Ethiopie
En Éthiopie, les défenseurs des droits humains mènent leur action en dépit des menaces, des actes d’intimidation, des restrictions à la liberté d’expression, d’association et de réunion, du harcèlement judiciaire, des arrestations arbitraires, des passages à tabac, des mauvais traitements, des tortures et des assassinats.

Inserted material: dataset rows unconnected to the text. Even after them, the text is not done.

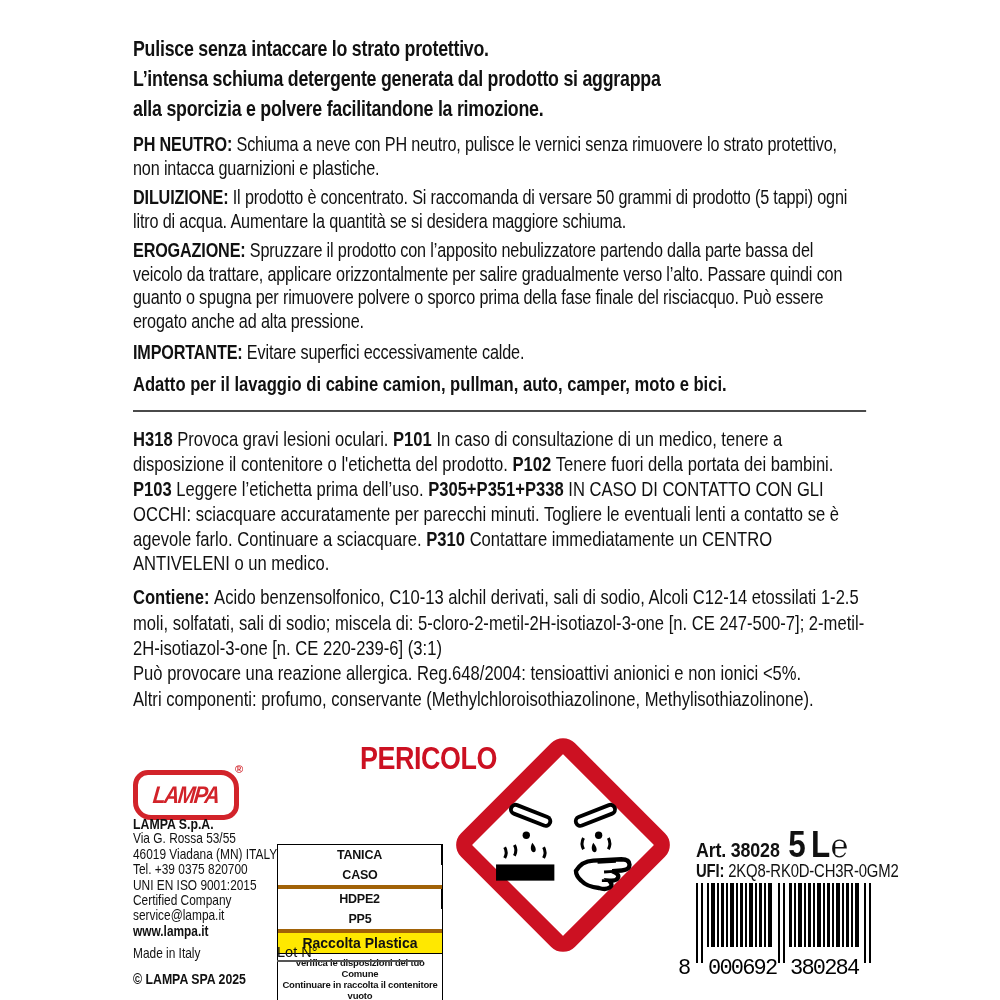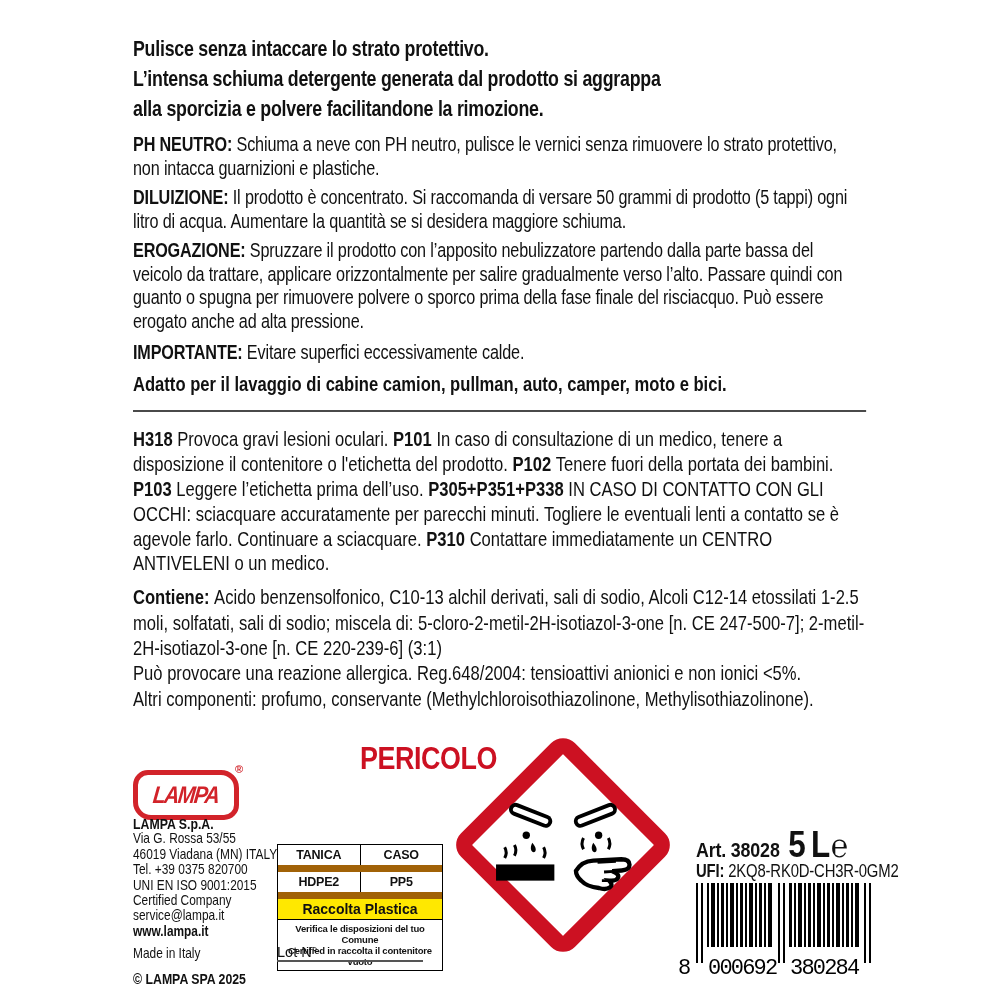--- a/index.html
+++ b/index.html
@@ -33,21 +33,21 @@
   .logo-reg{position:absolute;right:-6px;top:-4px;color:#d2232a;font-size:11px;font-weight:bold;}
 
   #company{left:133px;top:816px;width:260px;transform:scaleX(0.82);font-size:14.5px;line-height:15.4px;}
   .co-name{font-weight:bold;font-size:15px;}
   .co-web{font-weight:bold;}
   .co-made{margin-top:7px;}
   .co-copy{margin-top:9px;font-weight:bold;font-size:15px;}
 
   #recycle-table{left:277px;top:844px;width:164px;border:1.5px solid #000;background:#fff;
       text-align:center;}
-  .rt-row{display:flex;border-bottom:7px solid #a16207;}
+  .rt-row{display:flex;border-bottom:4px solid #a16207;flex-direction:column;}
   .rt-cell{flex:1;padding:3px 0;font-size:12.5px;font-weight:bold;letter-spacing:-0.2px;}
   .rt-cell.first{border-right:1px solid #000;}
   .rt-banner{background:#ffe800;font-weight:bold;font-size:14px;padding:2px 0;border-bottom:1px solid #000;}
   .rt-note{font-size:9.5px;font-weight:bold;line-height:11px;padding:3px 1px;letter-spacing:-0.2px;}
 
   #lot{left:277px;top:944px;width:146px;font-size:14.5px;border-bottom:2px solid #555;}
 
   #pericolo{left:360px;top:740px;font-size:32px;font-weight:900;color:#cc1122;
       letter-spacing:-0.5px;transform:scaleX(0.84);}
 
@@ -114,21 +114,21 @@
     <div class="rt-cell first">TANICA</div>
     <div class="rt-cell">CASO</div>
   </div>
   <div class="rt-row">
     <div class="rt-cell first">HDPE2</div>
     <div class="rt-cell">PP5</div>
   </div>
   <div class="rt-banner">Raccolta Plastica</div>
   <div class="rt-note">
     <div>Verifica le disposizioni del tuo Comune</div>
-    <div>Certified in raccolta il contenitore vuoto</div>
+    <div>Continuare in raccolta il contenitore vuoto</div>
   </div>
 </div>
 
 <div id="lot" class="abs">
   <span>Lot N°</span>
 </div>
 
 <div id="pericolo" class="abs cx">PERICOLO</div>
 
 <svg id="ghs" class="abs" viewBox="0 0 100 100">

La Représentante spéciale du Secrétaire général des Nations unies écrit dans son rapport sur la situation des défenseurs des droits humains qu’un grand nombre de personnes et d’organisations s’emploient à promouvoir et à protéger les défenseurs des droits humains en Éthiopie. Elle ajoute que chacun d’eux agit suivant ses propres méthodes (sensibilisation, éducation, plaidoyer, suivi, rapports, aide juridique) et s’intéresse à des problèmes généraux ou particuliers, tels que les droits de la femme, l’État de droit et les droits liés à la démocratie. Les ONG des droits humains ont beaucoup de mal à se faire enregistrer depuis septembre 2006, date à laquelle le Ministère de la justice a introduit une circulaire dont les termes peuvent être amendés sans caution gouvernementale ou constitutionnelle. Aux termes de cette circulaire, les ONG qui veulent se faire enregistrer doivent soumettre leur demande à un Comité formé de huit représentants du gouvernement et signer un accord avec les organismes publics compétents. D’après d’autres rapports, l’action des ONG de droits humains indépendantes est également hypothéquée par la création d’ONG pro-gouvernementales. Les défenseurs des droits humains et les associations pour lesquelles ils travaillent sont stigmatisés et brimés dans leur action par la loi antiterroriste.
Suite aux élections parlementaires de mai 2005, plusieurs défenseurs des droits humains, militants de la société civile, journalistes et hommes politiques de l’opposition ont été persécutés et incarcérés en masse, après les manifestations de juin et de novembre 2005, au cours desquelles la police aurait tué plus de 40 manifestants.